I actually had a very good experience as a Religious – Vatican II was widely discussed; we implemented many changes (and it wasn’t so much on our radar to want to be priests – that role was so clerical) and we wanted more to be in the trenches really making social justice a priority in the work we did.  My heroes were Daniel Berrigan and Dorothy Day – I always felt that they acted out their beliefs and those beliefs were formed by their experience of the Gospel which they learned by their participation in the Catholic Church’s proclamation of the truth of Jesus.

 

I left the order, not out of disappointment but because I had come to realize that you could still be a “good” person even if you weren’t a nun and I felt called to live in a family. Why I entered in 1959 was related to wanting to be “good”– it was the course for Catholic girls at that time.  And I followed my passion – justice for workers through the union – and it always felt like both fulfilling my calling for the Church as well as Society.

 

But as I have met women who feel called to be priests, in the best sense of that mission, I have come to experience their pain at not being allowed to follow that calling.  I also experience that as a violation of their human rights.  It is the equivalent of approving of slavery – which the church once did also.  So it is absurd to have the authorities – hierarchy of the Catholic Church – tell people that they cannot even discuss or be a proponent for women’s ordination while it is a matter of conscience for many.
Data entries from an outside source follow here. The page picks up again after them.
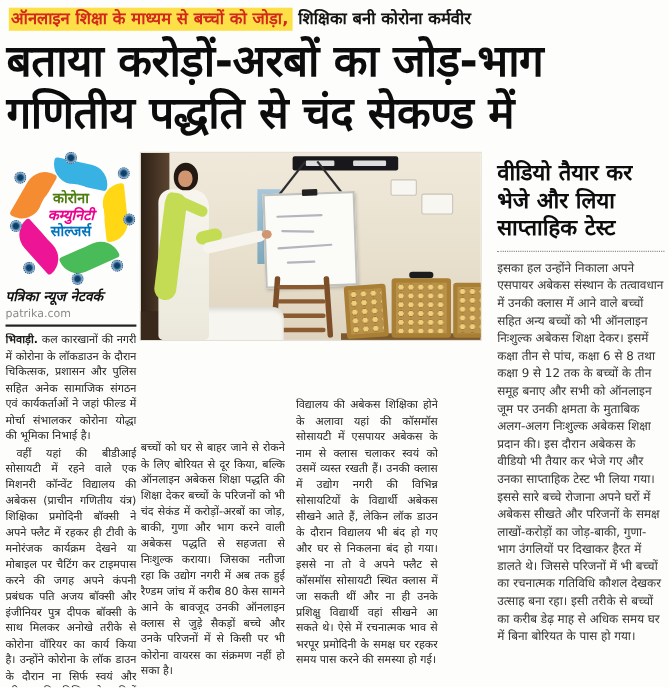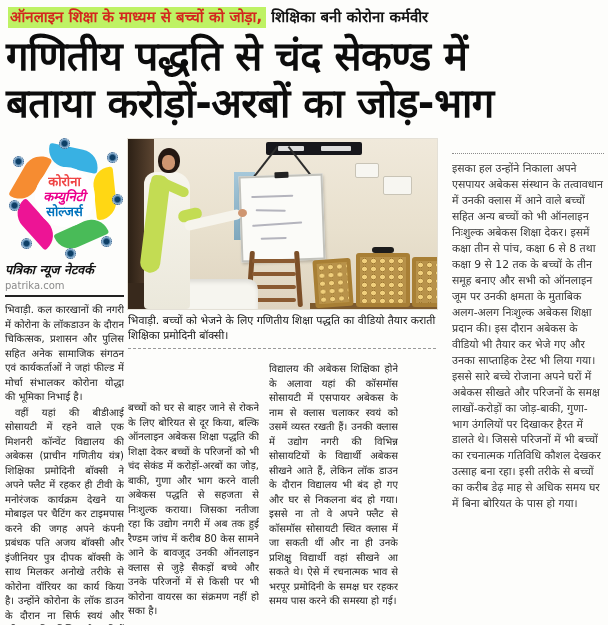--- a/index.html
+++ b/index.html
@@ -11,7 +11,7 @@
   }
   
   .kicker{position:absolute;left:8px;top:6px;font-size:15px;font-weight:700;white-space:nowrap;}
-  .kicker .hl{background:#bef264;color:#d3281e;padding:1px 4px 2px 2px;}
+  .kicker .hl{background:#fde047;color:#d3281e;padding:1px 4px 2px 2px;}
   .kicker .rest{color:#141414;margin-left:5px;font-weight:700;}
   
   .headline{position:absolute;left:6px;top:33px;width:600px;

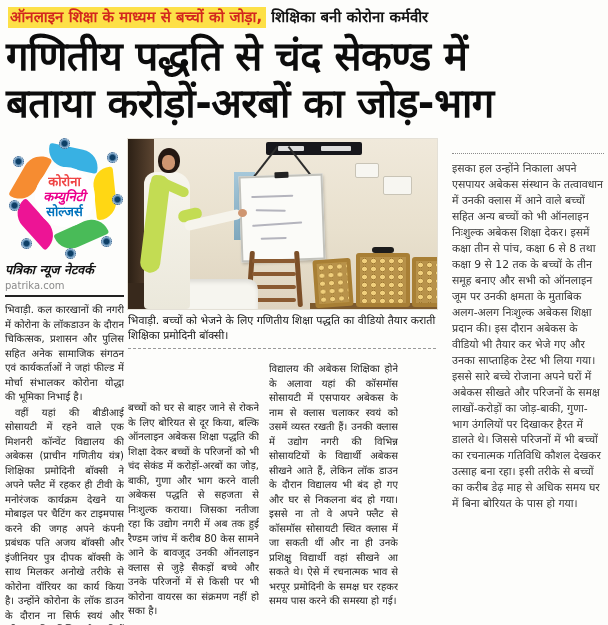--- a/index.html
+++ b/index.html
@@ -111,8 +111,8 @@
   </div>
 
   <div class="headline">
+    <div>बताया करोड़ों-अरबों का जोड़-भाग</div>
     <div>गणितीय पद्धति से चंद सेकण्ड में</div>
-    <div>बताया करोड़ों-अरबों का जोड़-भाग</div>
   </div>
 
   <div class="left-rail">

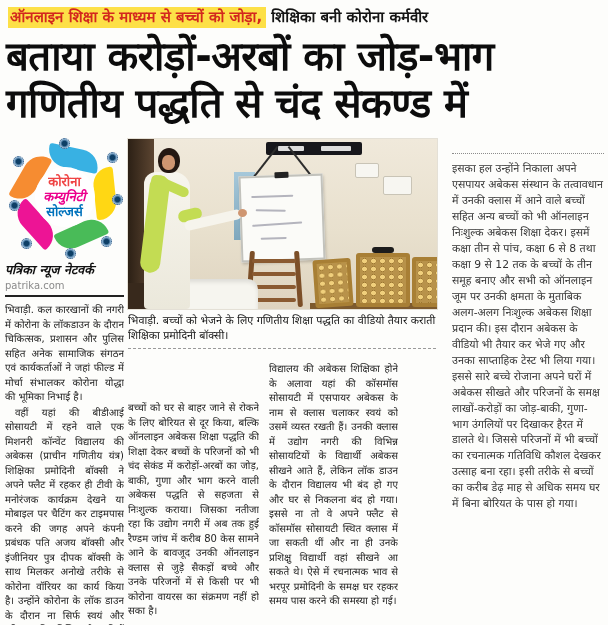--- a/index.html
+++ b/index.html
@@ -201,6 +201,7 @@
   </div>
 
   <div class="sidebar">
+    <div class="sb-head">वीडियो तैयार कर भेजे और लिया साप्ताहिक टेस्ट</div>
     <div class="sb-rule"></div>
     <div class="sb-body">इसका हल उन्होंने निकाला अपने एसपायर अबेकस संस्थान के तत्वावधान में उनकी क्लास में आने वाले बच्चों सहित अन्य बच्चों को भी ऑनलाइन निःशुल्क अबेकस शिक्षा देकर। इसमें कक्षा तीन से पांच, कक्षा 6 से 8 तथा कक्षा 9 से 12 तक के बच्चों के तीन समूह बनाए और सभी को ऑनलाइन जूम पर उनकी क्षमता के मुताबिक अलग-अलग निःशुल्क अबेकस शिक्षा प्रदान की। इस दौरान अबेकस के वीडियो भी तैयार कर भेजे गए और उनका साप्ताहिक टेस्ट भी लिया गया। इससे सारे बच्चे रोजाना अपने घरों में अबेकस सीखते और परिजनों के समक्ष लाखों-करोड़ों का जोड़-बाकी, गुणा-भाग उंगलियों पर दिखाकर हैरत में डालते थे। जिससे परिजनों में भी बच्चों का रचनात्मक गतिविधि कौशल देखकर उत्साह बना रहा। इसी तरीके से बच्चों का करीब डेढ़ माह से अधिक समय घर में बिना बोरियत के पास हो गया।</div>
   </div>

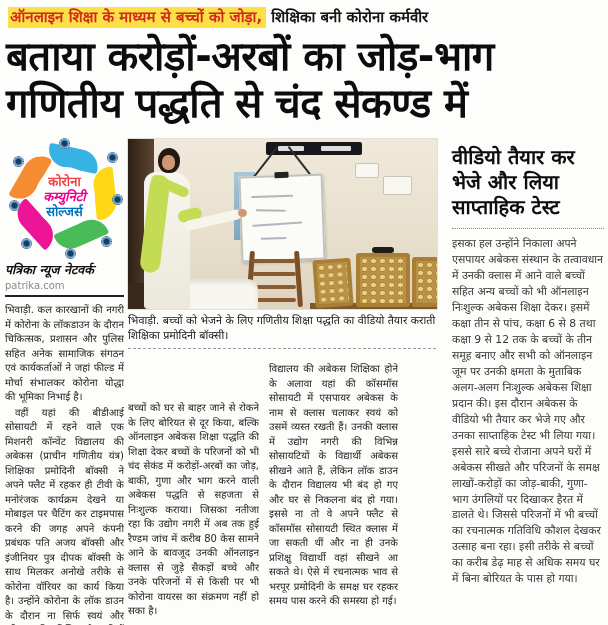--- a/index.html
+++ b/index.html
@@ -30,7 +30,7 @@
     background:#fff;border-radius:50%;}
   .logo-text{position:absolute;left:0;top:50%;width:112px;transform:translateY(-52%);
     text-align:center;font-weight:700;font-size:13px;line-height:15px;z-index:3;}
-  .lt1{color:#ef4444;} .lt2{color:#ec008c;font-style:italic;} .lt3{color:#0072bc;text-align:center;}
+  .lt1{color:#4d7c0f;} .lt2{color:#ec008c;font-style:italic;} .lt3{color:#0072bc;text-align:center;}
   .virus{position:absolute;width:9px;height:9px;border-radius:50%;
     background:radial-gradient(circle,#0e3f66 35%,#6f9cc2 60%,#b9cfe2 75%);
     border:1px dotted #355d86;}

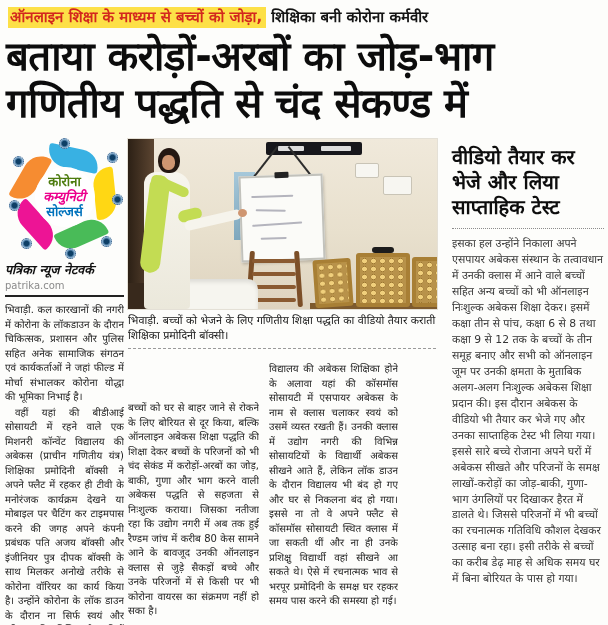--- a/index.html
+++ b/index.html
@@ -41,7 +41,7 @@
   .btxt{font-size:10px;line-height:1.45;text-align:justify;color:#1d1d1d;}
   .btxt p{margin:0;}
   .btxt p + p{text-indent:10px;margin-top:1px;}
-  .lead{font-weight:400;}
+  .lead{font-weight:700;}
   .col1{margin-top:6px;height:342px;overflow:hidden;}
   .col2{position:absolute;left:128px;top:362px;width:131px;height:263px;overflow:hidden;margin-top:39px;}
   .col3{position:absolute;left:269px;top:362px;width:129px;height:263px;overflow:hidden;}

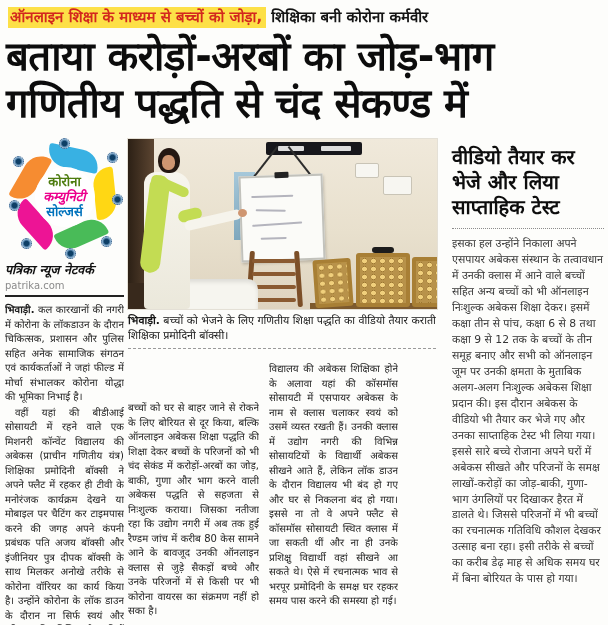--- a/index.html
+++ b/index.html
@@ -188,10 +188,6 @@
     <div class="abacus ab3"></div>
   </div>
 
-  <div class="caption">
-    <span class="lead">भिवाड़ी.</span>
-    <span>बच्चों को भेजने के लिए गणितीय शिक्षा पद्धति का वीडियो तैयार कराती शिक्षिका प्रमोदिनी बॉक्सी।</span>
-  </div>
 
   <div class="btxt col2">
     <p>बच्चों को घर से बाहर जाने से रोकने के लिए बोरियत से दूर किया, बल्कि ऑनलाइन अबेकस शिक्षा पद्धति की शिक्षा देकर बच्चों के परिजनों को भी चंद सेकंड में करोड़ों-अरबों का जोड़, बाकी, गुणा और भाग करने वाली अबेकस पद्धति से सहजता से निःशुल्क कराया। जिसका नतीजा रहा कि उद्योग नगरी में अब तक हुई रैण्डम जांच में करीब 80 केस सामने आने के बावजूद उनकी ऑनलाइन क्लास से जुड़े सैकड़ों बच्चे और उनके परिजनों में से किसी पर भी कोरोना वायरस का संक्रमण नहीं हो सका है।</p>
And even more insulting and degrading to have the Hierarchy pronounce that it is the equivalent of “pedophilia” as far a offenses to the Church.  I am particularly pained by what has happened with Roy Bourgeois – founder of the School of The Americas Watch.  Here is a man who has the courage to follow his conscience – first with the wrong in the military training of the personnel in South America and then the obvious with a personal friend’s struggle to follow her call to minister as a priest.  The Vatican acted and excommunicated him – even though he was not the one who “ordained” the women – only participated in the ceremony – and then the Maryknoll cut off their funding for the School of the Americas – that result is again wrong and hurts a cause they once supported and now don’t????

 

Mostly I am disappointed that Vatican II has been “rolled back”.  The “Spirit” that Pope John XXIII trusted and was so evident was a wondrous experience and to recapture that is my most ambitious hope.  I think that we do that by finding ways to live our lives with the beliefs in what is right out front.  The Sept. 26th event is a way to do that.

 

It is my hope that a greater good, reformation in the Catholic Church, will occur from this painful time.  The old is just more and more irrelevant and a new, authenticity and “right order” needs to emerge that is true to who Jesus is.